Credit Suisse has been scrambling to cut down on fallout after newspapers reported on over 18,000 leaked accounts connected to criminals, reported human rights abusers and sanctioned people, like dictators, CNBC writes.
The leaked information reveals that the accounts held over $100 billion, and came from a whistleblower sharing his findings with a German paper, Süddeutsche Zeitung.
CNBC writes that clients of the bank included “an international cast of unsavory characters,” among them a Yemeni spy chief who has been accused of torturing, Venezuelan officials involved in corruption and sons of ex-Egyptian dictator Hosni Mubarak. The accounts had been open at various times between the 1940s and the 2010s.
The report notes that Swiss banks, which have been known for strict secrecy laws protecting clients, aren’t supposed to take money linked to criminal activity.
But that isn’t usually very strictly enforced.
Around 90% of the accounts detailed in the leak had already been closed or were about to be.
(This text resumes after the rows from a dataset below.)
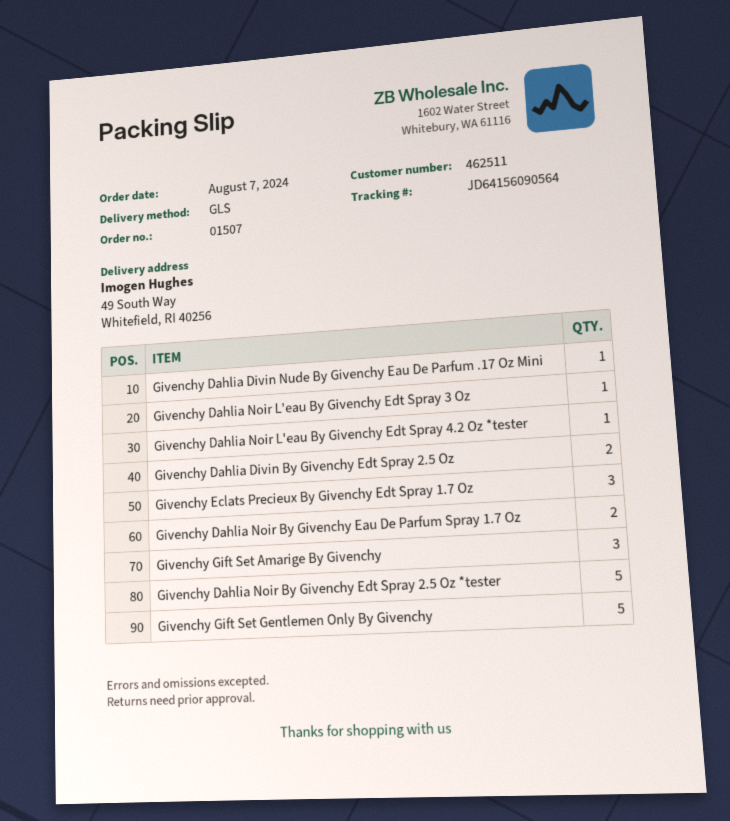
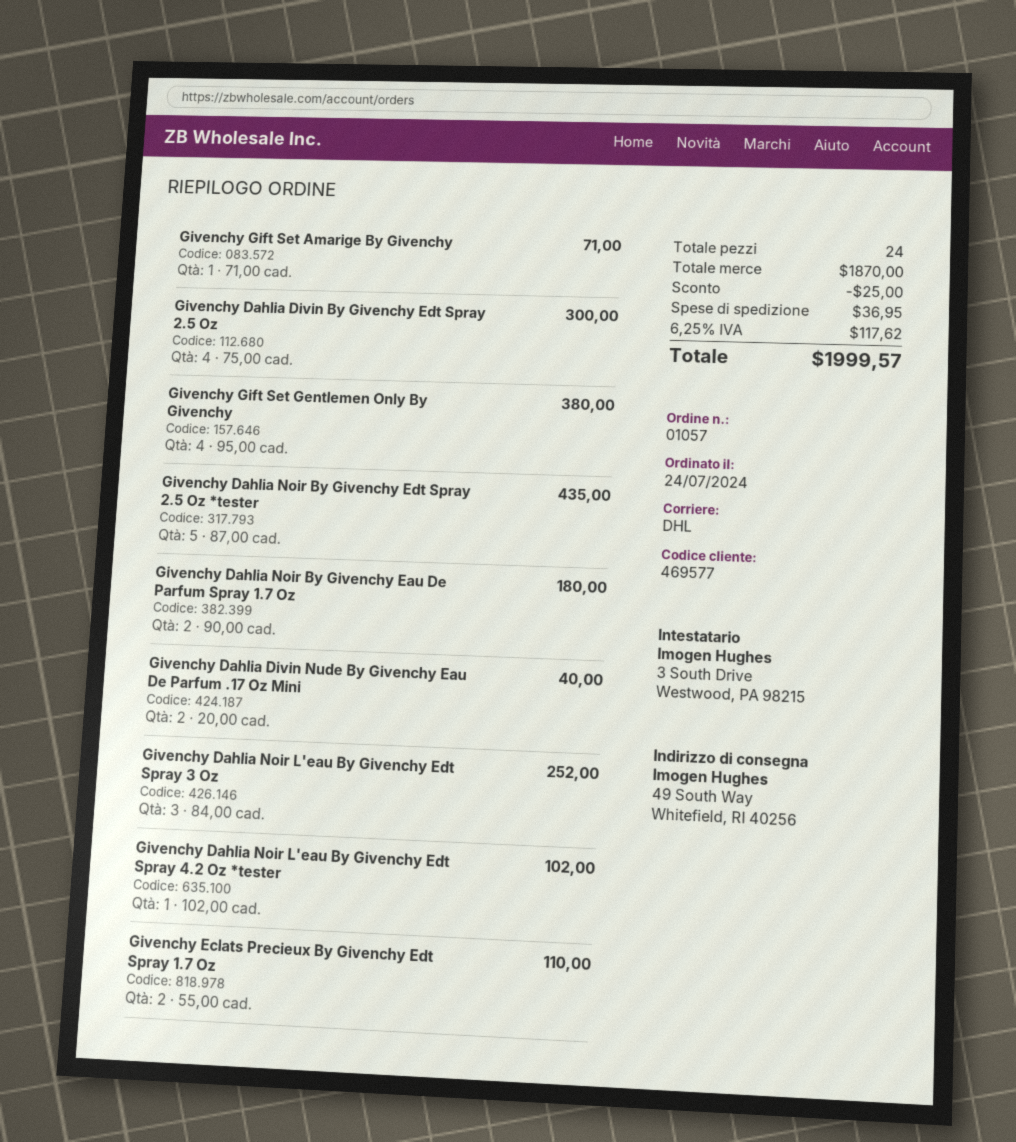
order number: 01507 -> 01057
order date: 2024-08-07 -> 2024-07-24
customer number: 462511 -> 469577
shipping method: GLS -> DHL
Givenchy Dahlia Divin Nude By Givenchy Eau De Parfum .17 Oz Mini: 1 -> 2
Givenchy Dahlia Noir L'eau By Givenchy Edt Spray 3 Oz: 1 -> 3
Givenchy Dahlia Divin By Givenchy Edt Spray 2.5 Oz: 2 -> 4
Givenchy Eclats Precieux By Givenchy Edt Spray 1.7 Oz: 3 -> 2
Givenchy Gift Set Amarige By Givenchy: 3 -> 1
Givenchy Gift Set Gentlemen Only By Givenchy: 5 -> 4

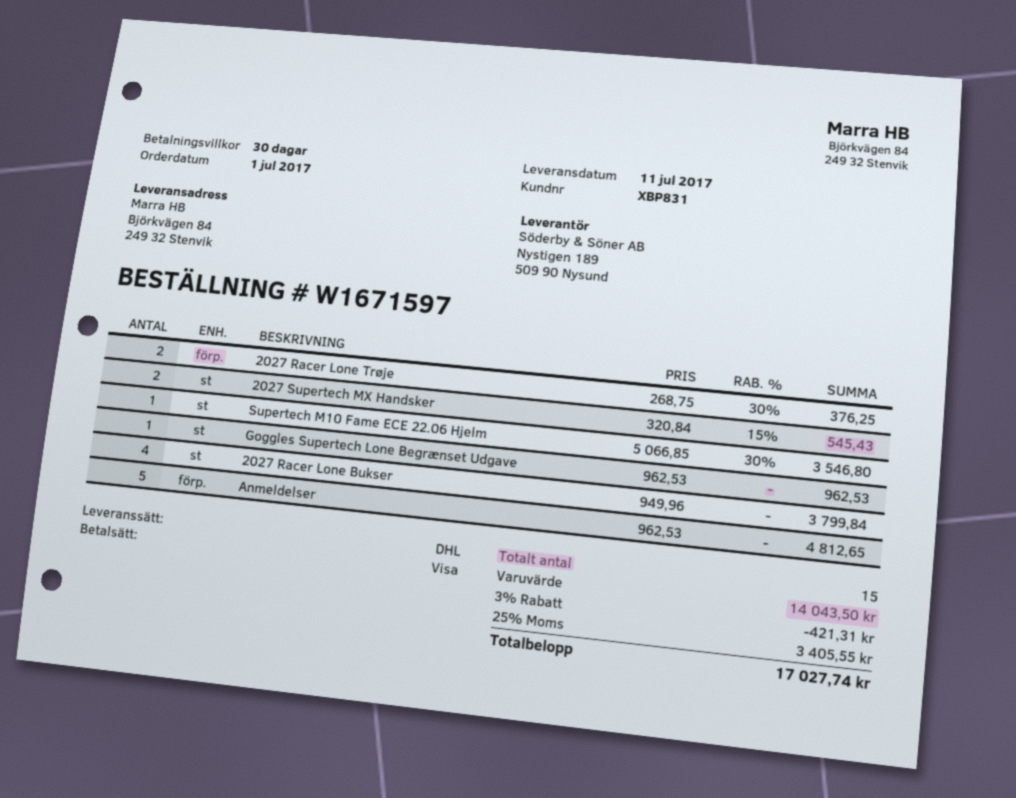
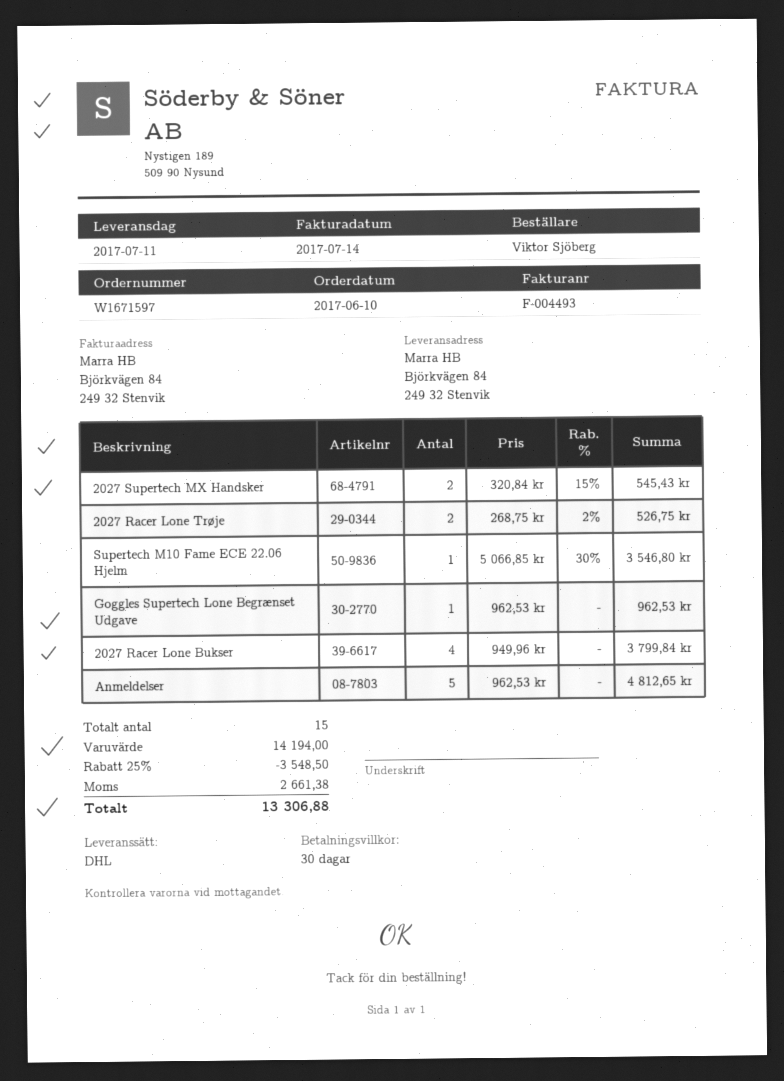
order date: 2017-07-01 -> 2017-06-10
2027 Racer Lone Trøje: 2 x 268.75 - 30% = 376.25 -> 2 x 268.75 - 2% = 526.75
subtotal: 14043.50 -> 14194.00
discount: 3% = 421.31 -> 25% = 3548.50
tax: 3405.55 -> 2661.38
total: 17027.74 -> 13306.88

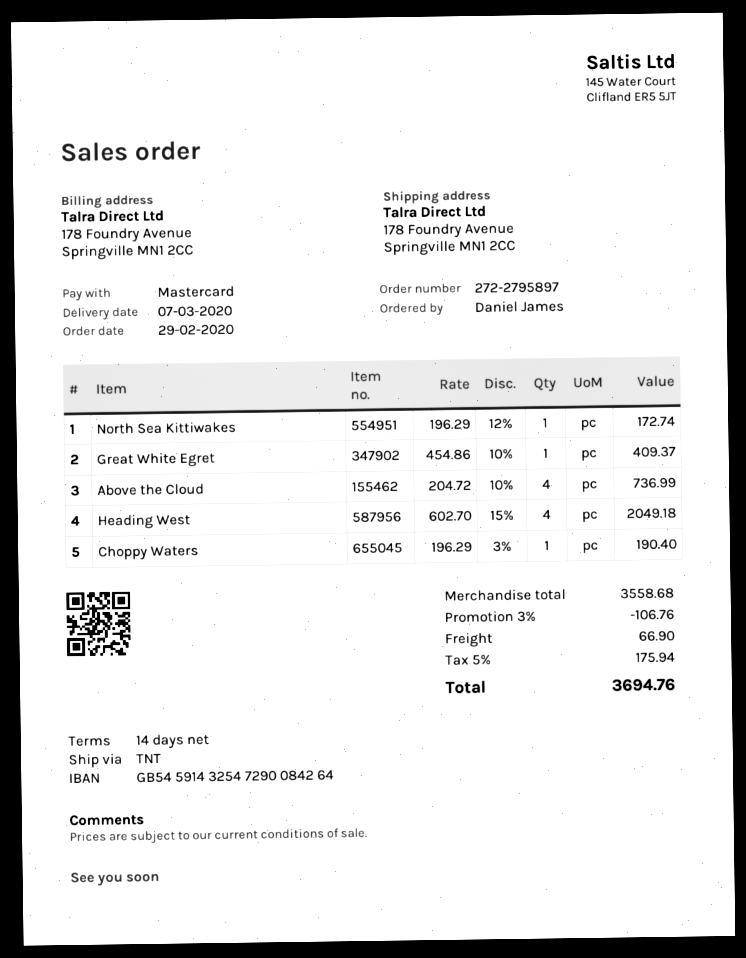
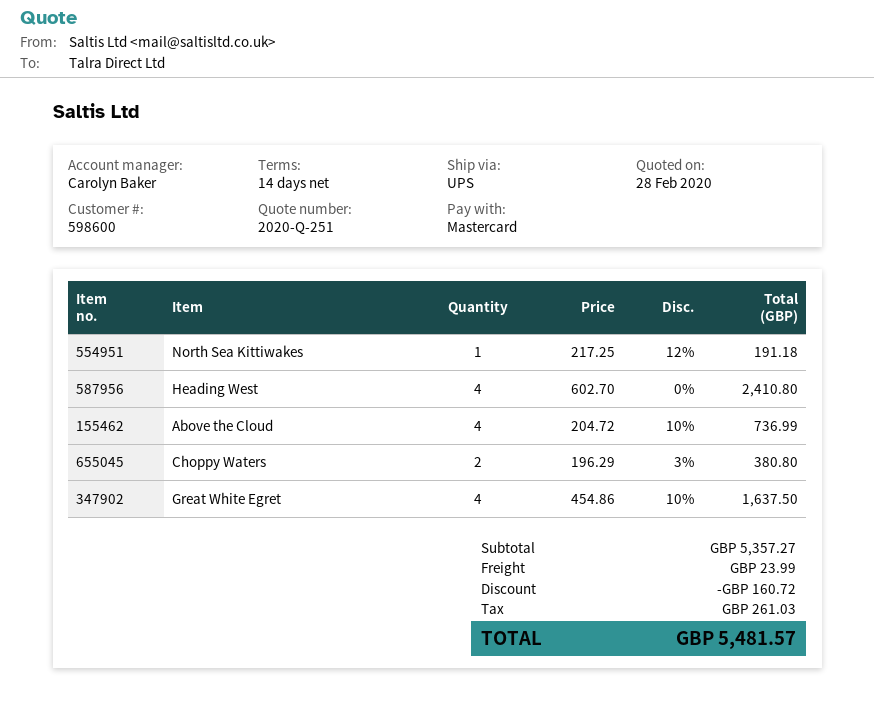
shipping method: TNT -> UPS
North Sea Kittiwakes: 1 x 196.29 - 12% = 172.74 -> 1 x 217.25 - 12% = 191.18
Great White Egret: 1 x 454.86 - 10% = 409.37 -> 4 x 454.86 - 10% = 1637.50
Heading West: 4 x 602.70 - 15% = 2049.18 -> 4 x 602.70 = 2410.80
Choppy Waters: 1 x 196.29 - 3% = 190.40 -> 2 x 196.29 - 3% = 380.80
subtotal: 3558.68 -> 5357.27
discount: 106.76 -> 160.72
shipping: 66.90 -> 23.99
tax: 175.94 -> 261.03
total: 3694.76 -> 5481.57

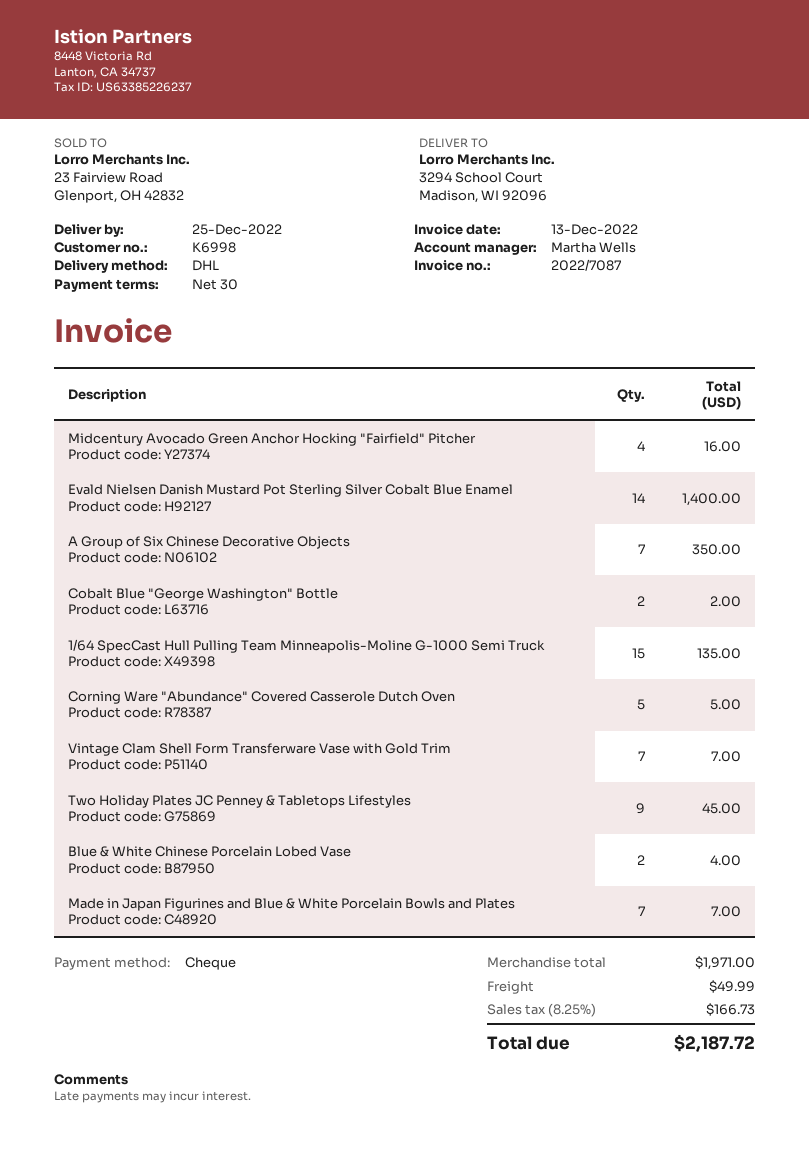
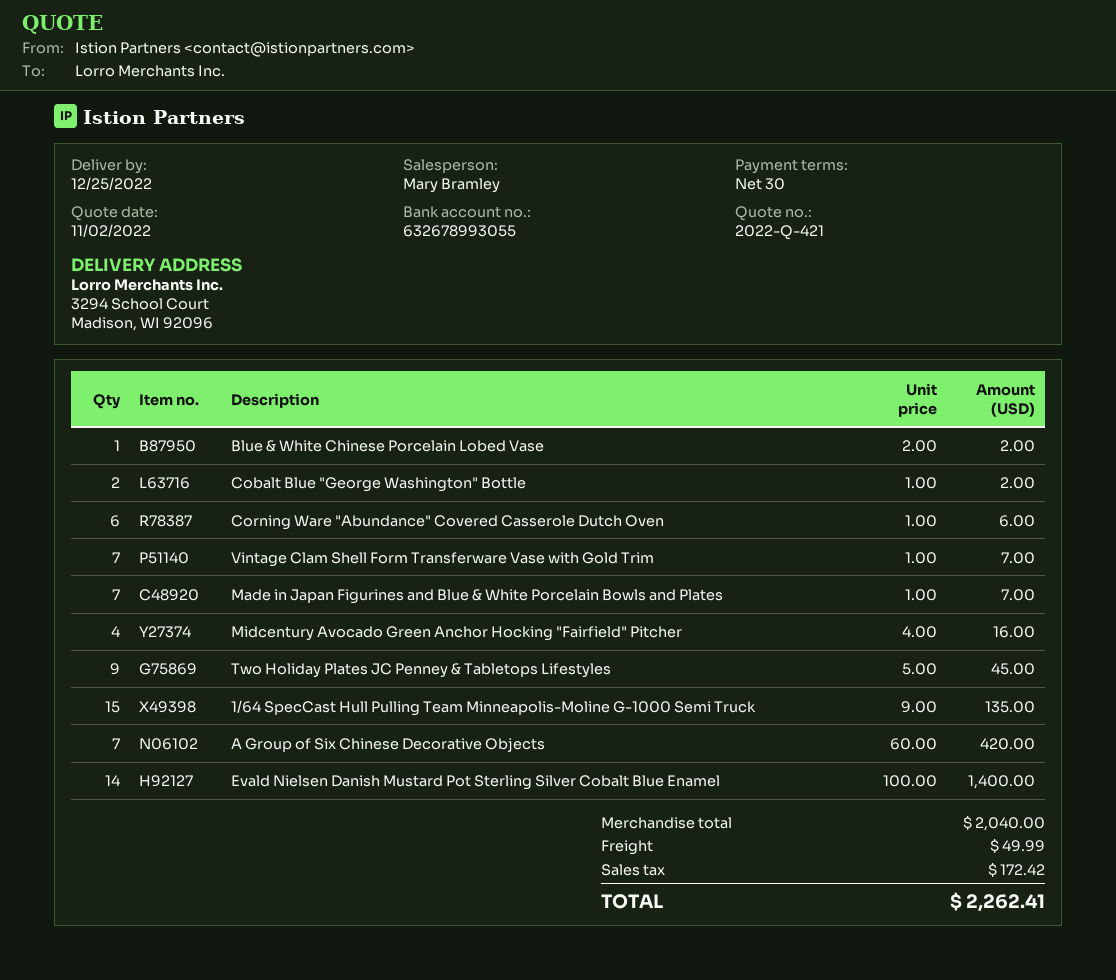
sales rep: Martha Wells -> Mary Bramley
A Group of Six Chinese Decorative Objects: 7 for 350.00 -> 7 for 420.00
Corning Ware "Abundance" Covered Casserole Dutch Oven: 5 for 5.00 -> 6 for 6.00
Blue & White Chinese Porcelain Lobed Vase: 2 for 4.00 -> 1 for 2.00
subtotal: 1971.00 -> 2040.00
tax: 166.73 -> 172.42
total: 2187.72 -> 2262.41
Credit Suisse said it’s “comfortable” that any other accounts had been vetted properly.
Credit Suisse has said it “strongly rejects” the accusations about its practices.
“The matters presented are predominantly historical, in some cases dating back as far as the 1940s, and the accounts of these matters are based on partial, inaccurate, or selective information taken out of context, resulting in tendentious interpretations of the bank’s business conduct,” the bank said.
PYMNTS wrote about Credit Suisse’s recent issues, which have seen the company accused of not taking the right precautions to protect against fraud.
Read more: Credit Suisse’s Swiss AML Case Reminds Us That Fraud Is Old School
A Bulgarian drug gang, reportedly, was able to launder millions of Swiss francs through the bank between 2004 and 2008, with the prosecution now seeking $46 million from the bank.
The PYMNTS report notes that some money had been stuffed into suitcases, as the report says, and Reuters had reported that this was the first criminal trial of a major bank in the country.